▸ **WHAT THE TASK REQUIRES**
Nothing but the lines from the one with "O Grilo 58: 72 for 237.60 -> 84 for 277.20" through the last line of the data should be restated, each word for word.
*** PROVIDED DATA ***
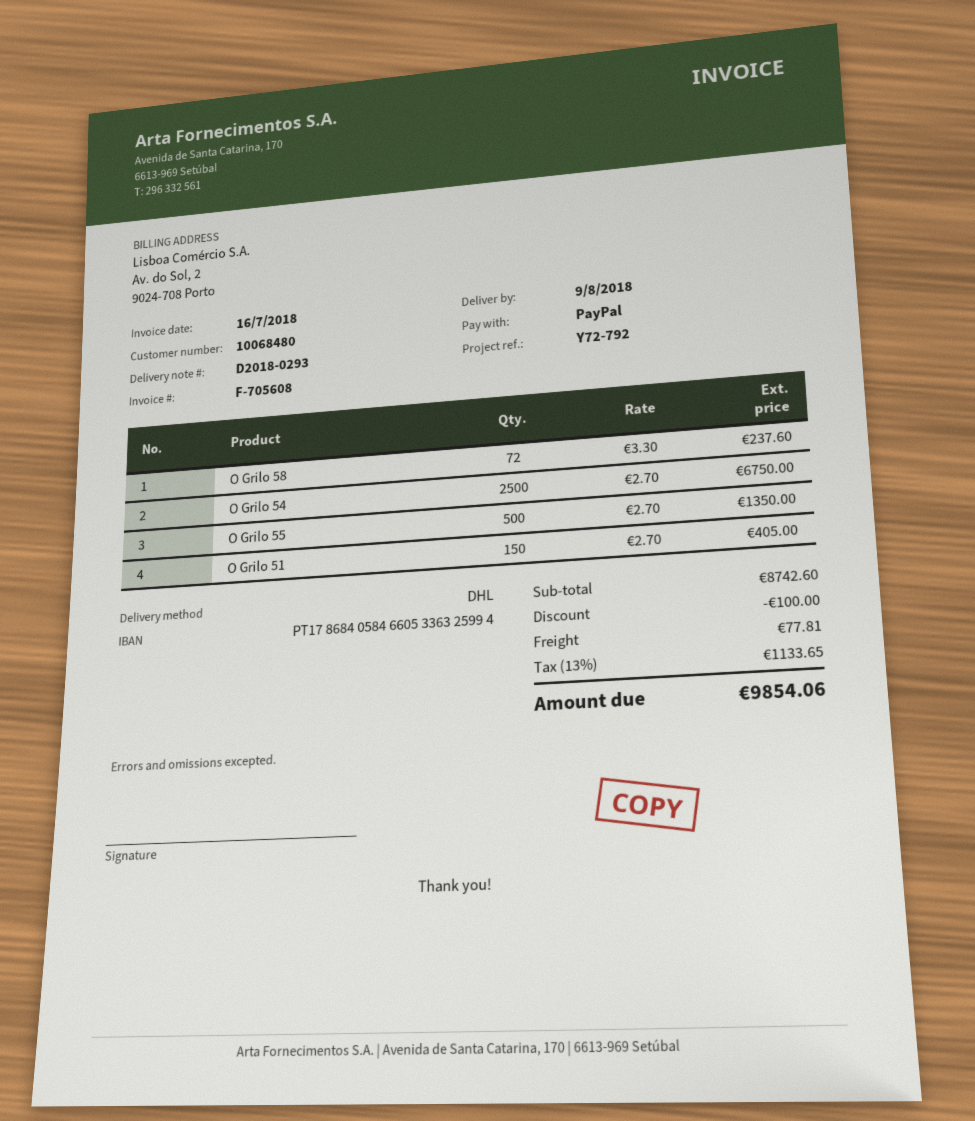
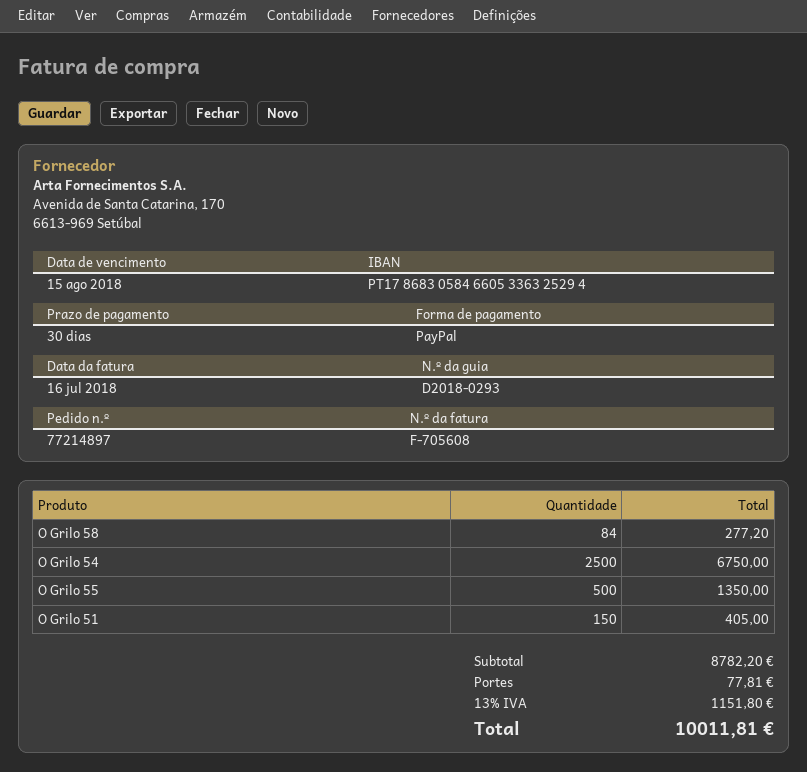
bank account: PT17868405846605336325994 -> PT17868305846605336325294
O Grilo 58: 72 for 237.60 -> 84 for 277.20
subtotal: 8742.60 -> 8782.20
discount: 100.00 -> none
tax: 13% = 1133.65 -> 13% = 1151.80
total: 9854.06 -> 10011.81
*** End of PROVIDED DATA ***
▸ **EXERCISE RESPONSE**
O Grilo 58: 72 for 237.60 -> 84 for 277.20
subtotal: 8742.60 -> 8782.20
discount: 100.00 -> none
tax: 13% = 1133.65 -> 13% = 1151.80
total: 9854.06 -> 10011.81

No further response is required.